— Extracted information —
########################################

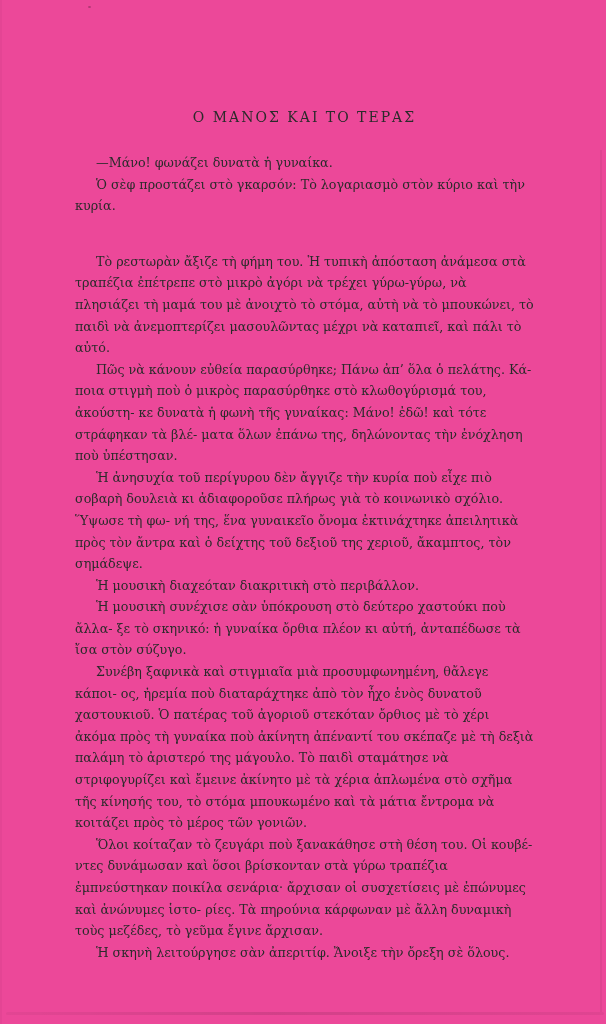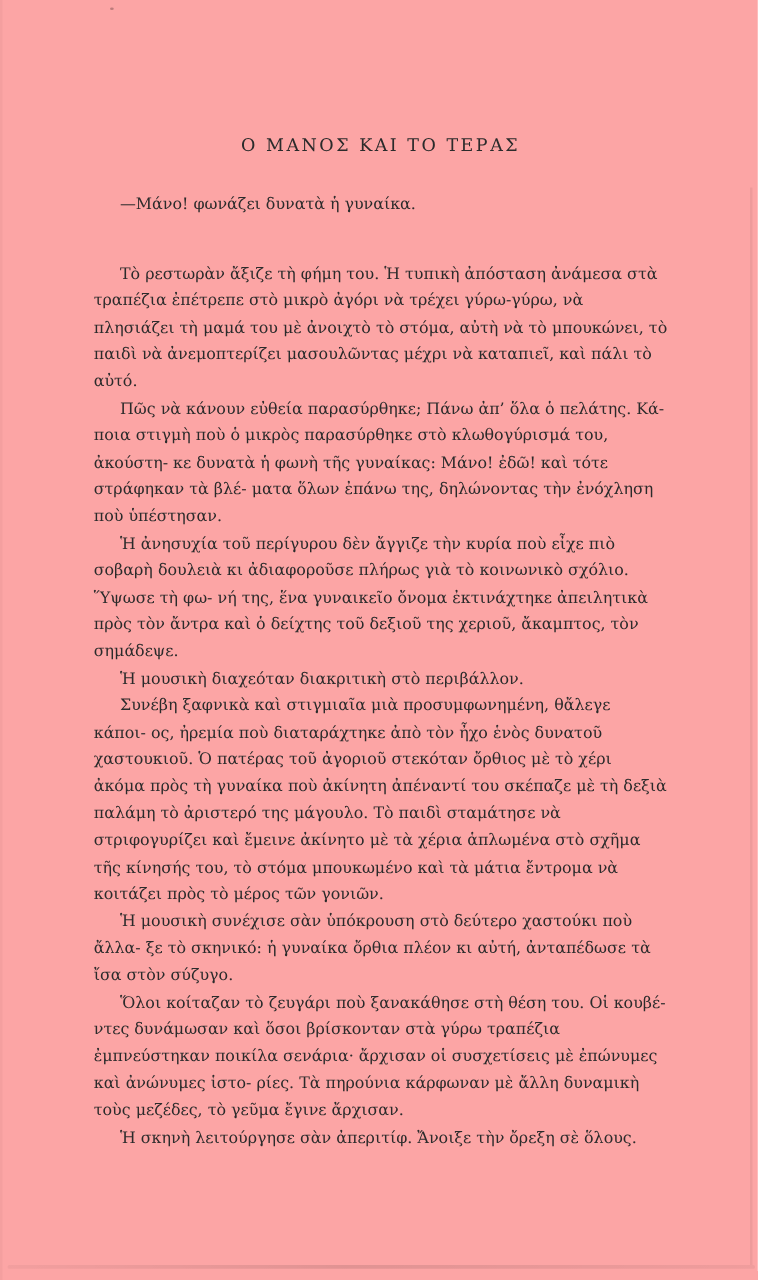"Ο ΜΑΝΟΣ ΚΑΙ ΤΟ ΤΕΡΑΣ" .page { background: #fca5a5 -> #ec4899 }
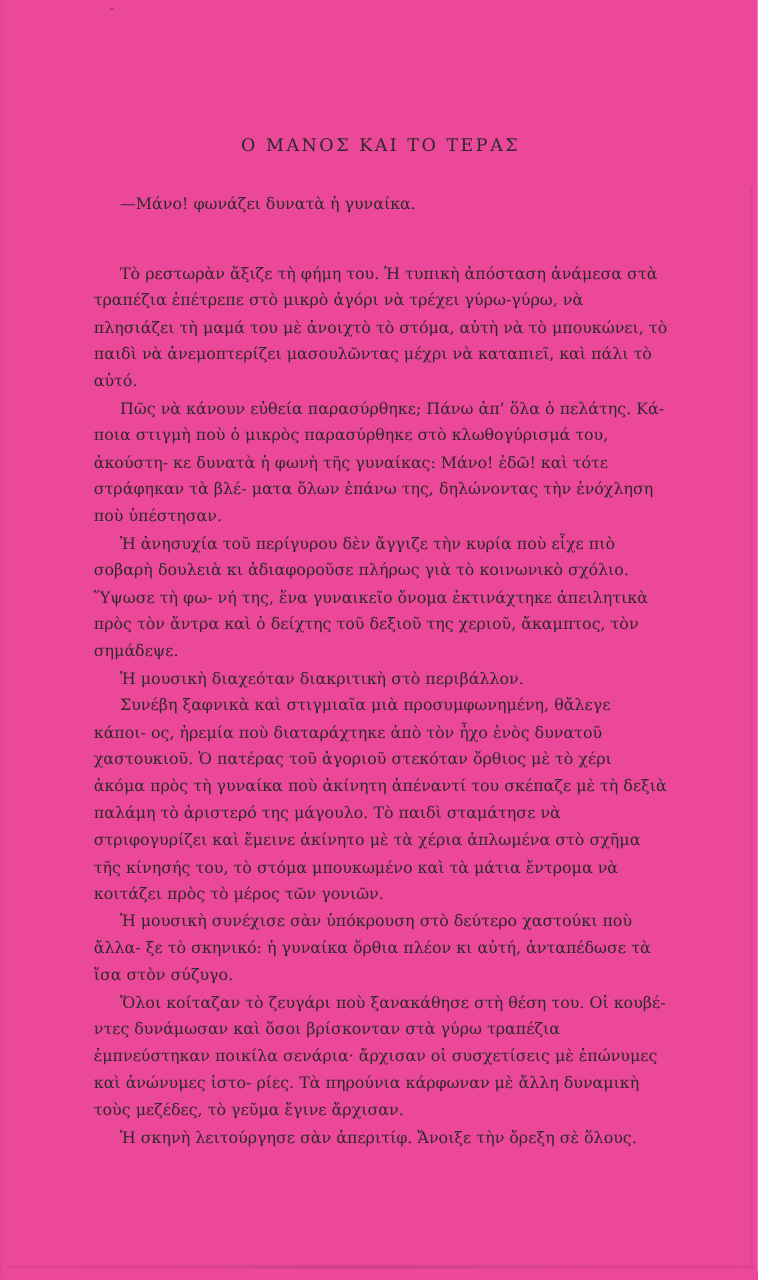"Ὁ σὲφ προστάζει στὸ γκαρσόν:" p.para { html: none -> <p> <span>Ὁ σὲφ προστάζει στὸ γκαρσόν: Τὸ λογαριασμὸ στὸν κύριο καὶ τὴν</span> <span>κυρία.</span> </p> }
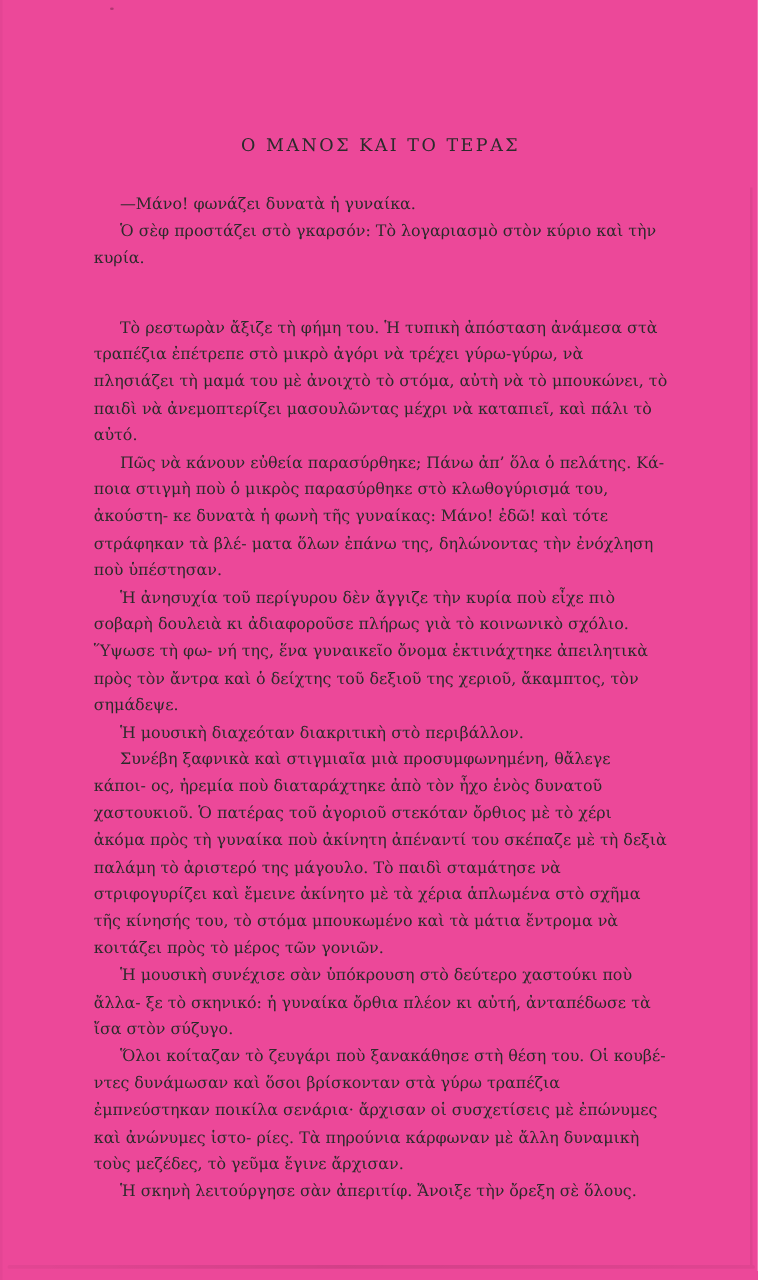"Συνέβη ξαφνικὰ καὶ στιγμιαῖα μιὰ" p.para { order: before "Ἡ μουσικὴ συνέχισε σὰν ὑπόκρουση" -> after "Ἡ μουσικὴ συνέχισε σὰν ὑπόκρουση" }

########################################

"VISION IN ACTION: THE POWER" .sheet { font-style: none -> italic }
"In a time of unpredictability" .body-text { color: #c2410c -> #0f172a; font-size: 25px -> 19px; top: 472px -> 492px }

########################################

— Description of the task —
Beginning with the line containing "IN ACTION: THE" and ending with the line containing "color: #c2410c ->", extract those lines exactly from the listing above, and only those.

— Answer section —
"VISION IN ACTION: THE POWER" .sheet { font-style: none -> italic }
"In a time of unpredictability" .body-text { color: #c2410c -> #0f172a; font-size: 25px -> 19px; top: 472px -> 492px }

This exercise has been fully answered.